Please return every line of the records that contains the word "stroke".

Screenshot and code edit data:
= Beginning of Section =

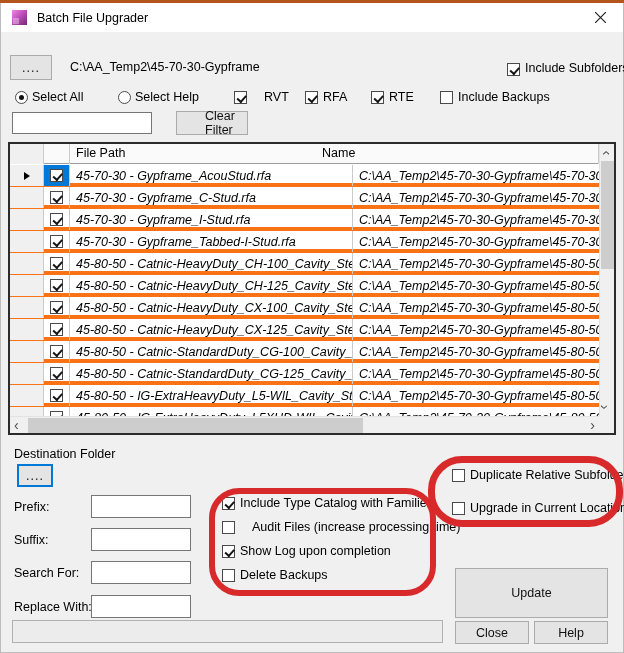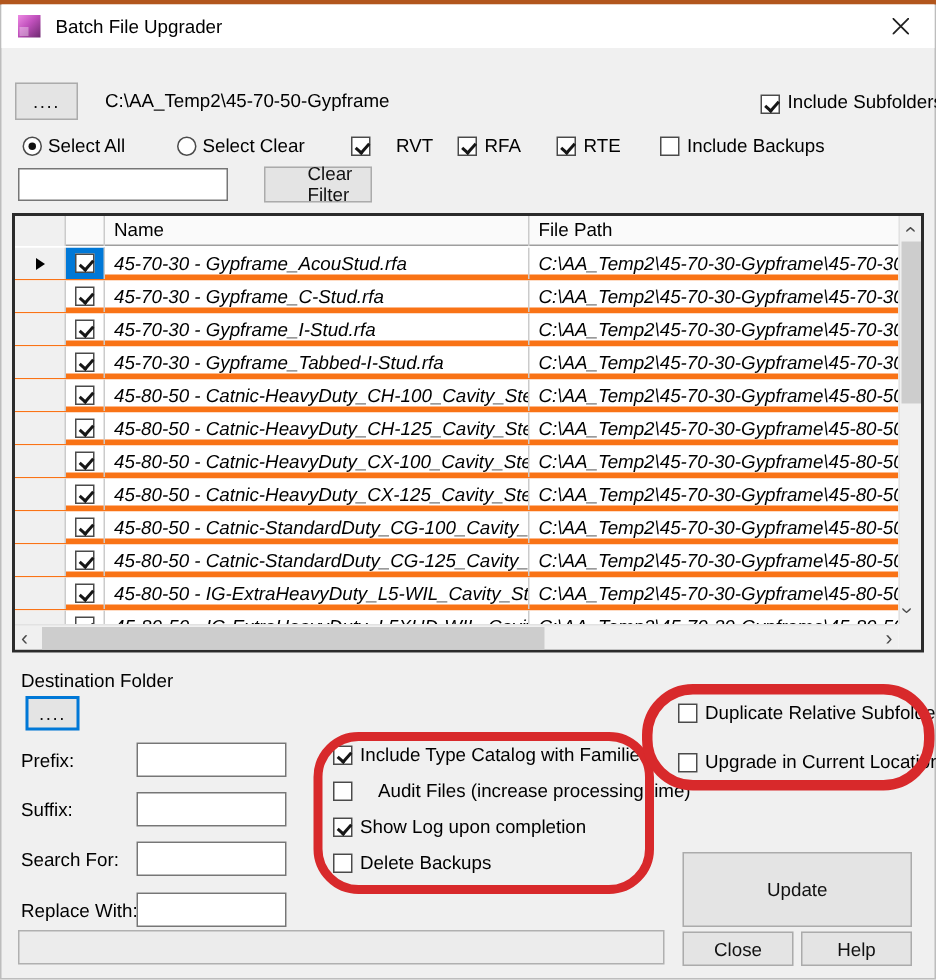--- a/index.html
+++ b/index.html
@@ -119,46 +119,46 @@
     <div class="app-icon"></div>
     <div class="title-text">Batch File Upgrader</div>
     <div class="close-btn">
       <svg width="11" height="11" viewBox="0 0 10 10">
           <path d="M0 0 L10 10 M10 0 L0 10" stroke="#222" stroke-width="1.1" fill="none"></path>
         </svg>
     </div>
   </div>
 
   <div class="btn src-browse">....</div>
-  <div class="txt src-path">C:\AA_Temp2\45-70-50-Gypframe</div>
+  <div class="txt src-path">C:\AA_Temp2\45-70-30-Gypframe</div>
   <span class="cb cb-subfolders checked"></span>
   <div class="txt lbl-subfolders">Include Subfolders</div>
 
   <span class="radio radio-all selected"></span>
   <div class="txt lbl-all">Select All</div>
   <span class="radio radio-none"></span>
-  <div class="txt lbl-none">Select Clear</div>
+  <div class="txt lbl-none">Select Help</div>
   <span class="cb cb-rvt checked"></span>
   <div class="txt lbl-rvt">RVT</div>
   <span class="cb cb-rfa checked"></span>
   <div class="txt lbl-rfa">RFA</div>
   <span class="cb cb-rte checked"></span>
   <div class="txt lbl-rte">RTE</div>
   <span class="cb cb-bak"></span>
   <div class="txt lbl-bak">Include Backups</div>
 
   <input class="input filter-input" value="" style="">
   <div class="btn clear-filter">Clear Filter</div>
 
   <div class="grid">
     <div class="grid-header">
       <div class="hcell hc-sel"></div>
       <div class="hcell hc-cb"></div>
+      <div class="hcell hc-path">File Path</div>
       <div class="hcell hc-name">Name</div>
-      <div class="hcell hc-path">File Path</div>
     </div>
     <div class="grid-rows" id="grid-rows">
         <div class="grid-row current">
     <div class="cell selector">
       <span class="cur-arrow"></span>
     </div>
     <div class="cell cbcell">
       <span class="grid-cb checked"></span>
     </div>
     <div class="cell namecell">

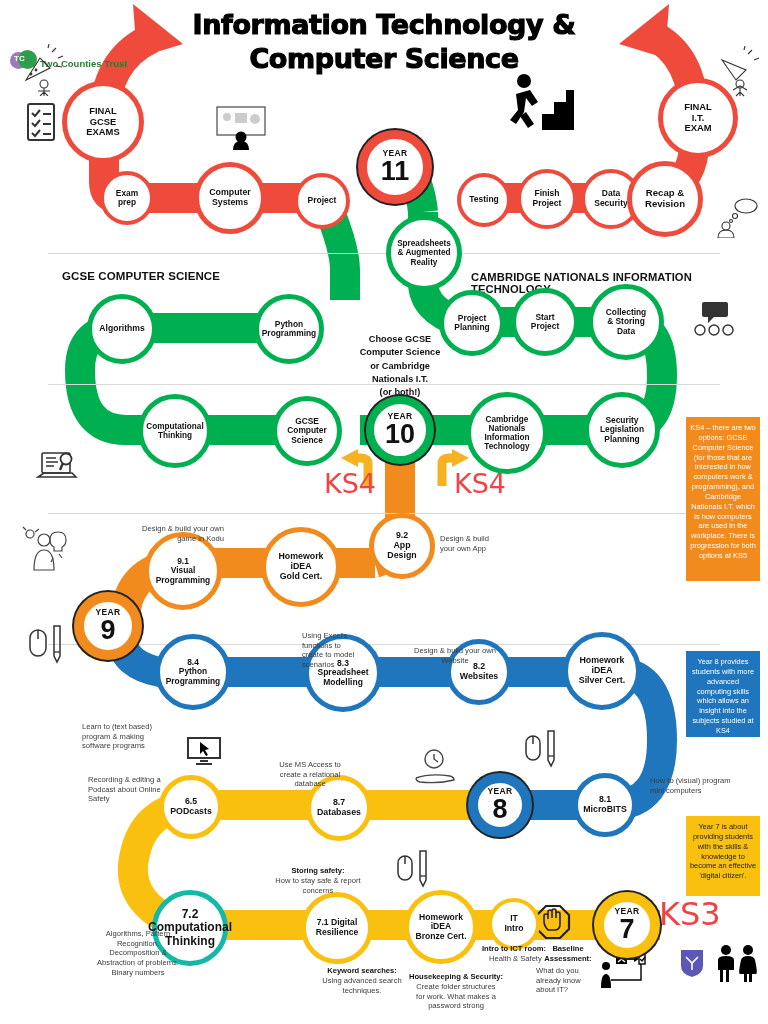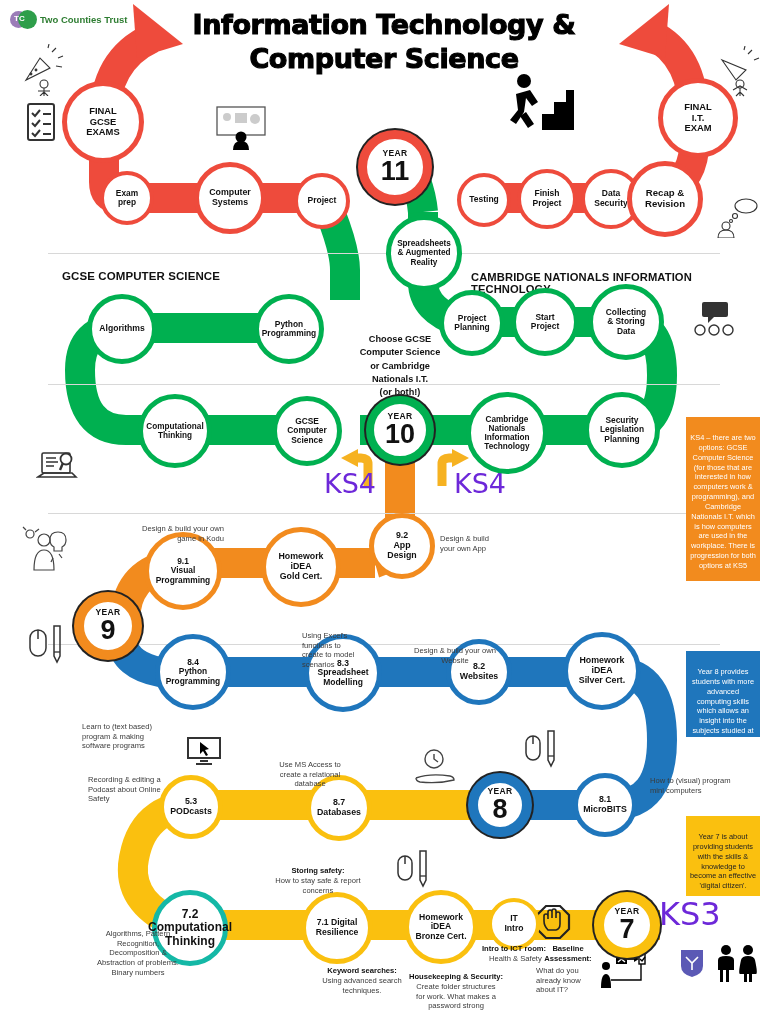--- a/index.html
+++ b/index.html
@@ -6,26 +6,26 @@
   body{font-family:"Liberation Sans",sans-serif;}
   #root{position:relative;width:768px;height:1024px;overflow:hidden;background:#fff;}
   #svg-layer{position:absolute;left:0;top:0;width:768px;height:1024px;}
   .node{position:absolute;border-radius:50%;background:#fff;display:flex;align-items:center;justify-content:center;text-align:center;box-sizing:border-box;font-weight:bold;color:#111;line-height:1.12;}
   .node span{display:block;padding:0 3px;}
   .cap{position:absolute;color:#3b3b3b;font-size:7.6px;line-height:1.28;text-align:center;}
   .cap.b{font-weight:bold;color:#111;}
   .yearmark{position:absolute;border-radius:50%;background:#fff;box-sizing:border-box;display:flex;flex-direction:column;align-items:center;justify-content:center;}
   .yearmark .yl{font-size:8.5px;font-weight:bold;letter-spacing:.3px;color:#111;line-height:1;}
   .yearmark .yn{font-size:27px;font-weight:bold;color:#111;line-height:1;margin-top:1px;}
-  .callout{position:absolute;color:#fff;font-size:7.4px;line-height:1.33;text-align:center;padding:16px 4px;box-sizing:border-box;font-weight:normal;}
+  .callout{position:absolute;color:#fff;font-size:7.4px;line-height:1.33;text-align:center;padding:6px 4px;box-sizing:border-box;font-weight:normal;}
   .banner{position:absolute;font-weight:bold;color:#111;letter-spacing:.1px;}
   .title{position:absolute;text-align:center;font-family:"DejaVu Sans",sans-serif;font-weight:bold;color:#000;font-size:27px;line-height:1.25;letter-spacing:-.4px;-webkit-text-stroke:1.1px #000;}
   .choose{position:absolute;text-align:center;font-weight:bold;font-size:9.2px;line-height:1.45;color:#111;}
-  .ks{position:absolute;font-family:"DejaVu Sans",sans-serif;font-weight:normal;color:#6d28d9;font-size:27px;line-height:1;}
-  .logo{position:absolute;display:flex;align-items:center;}
+  .ks{position:absolute;font-family:"DejaVu Sans",sans-serif;font-weight:normal;color:#ef4444;font-size:27px;line-height:1;}
+  .logo{position:absolute;display:flex;align-items:flex-end;margin-top:40px;}
   .logo .c1{width:17px;height:17px;border-radius:50%;background:#9b7cb8;}
   .logo .c2{width:19px;height:19px;border-radius:50%;background:#2e9e4a;margin-left:-9px;}
   .logo .lt{margin-left:3px;font-size:9.5px;font-weight:bold;color:#2e7d32;white-space:nowrap;}
   .logo .lt2{position:absolute;left:4px;top:4px;font-size:8px;font-weight:bold;color:#fff;}
   .ico{position:absolute;color:#2b2b2b;}
   .divider{position:absolute;height:1px;background:#d8d8d8;}
 </style>
 </head>
 <body>
 
@@ -422,21 +422,21 @@
     <span style="white-space:pre-line;">Homework
 iDEA
 Silver Cert.</span>
   </div>
   <div class="node" style="left:573px;top:773px;width:64px;height:64px;border:5px solid #1F76BC;font-size:8.8px;">
     <span style="white-space:pre-line;">8.1
 MicroBITS</span>
   </div>
 
   <div class="node" style="left:159px;top:775px;width:64px;height:64px;border:5px solid #FAC00F;font-size:8.8px;">
-    <span style="white-space:pre-line;">5.3
+    <span style="white-space:pre-line;">6.5
 PODcasts</span>
   </div>
   <div class="node" style="left:306px;top:775px;width:66px;height:66px;border:5px solid #FAC00F;font-size:8.8px;">
     <span style="white-space:pre-line;">8.7
 Databases</span>
   </div>
   <div class="node" style="left:152px;top:890px;width:76px;height:76px;border:5px solid #14b8a6;font-size:12px;">
     <span style="white-space:pre-line;">7.2
 Computational
 Thinking</span>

= End of Section =

**SOLVED EXERCISE**
           <path d="M0 0 L10 10 M10 0 L0 10" stroke="#222" stroke-width="1.1" fill="none"></path>
   .title{position:absolute;text-align:center;font-family:"DejaVu Sans",sans-serif;font-weight:bold;color:#000;font-size:27px;line-height:1.25;letter-spacing:-.4px;-webkit-text-stroke:1.1px #000;}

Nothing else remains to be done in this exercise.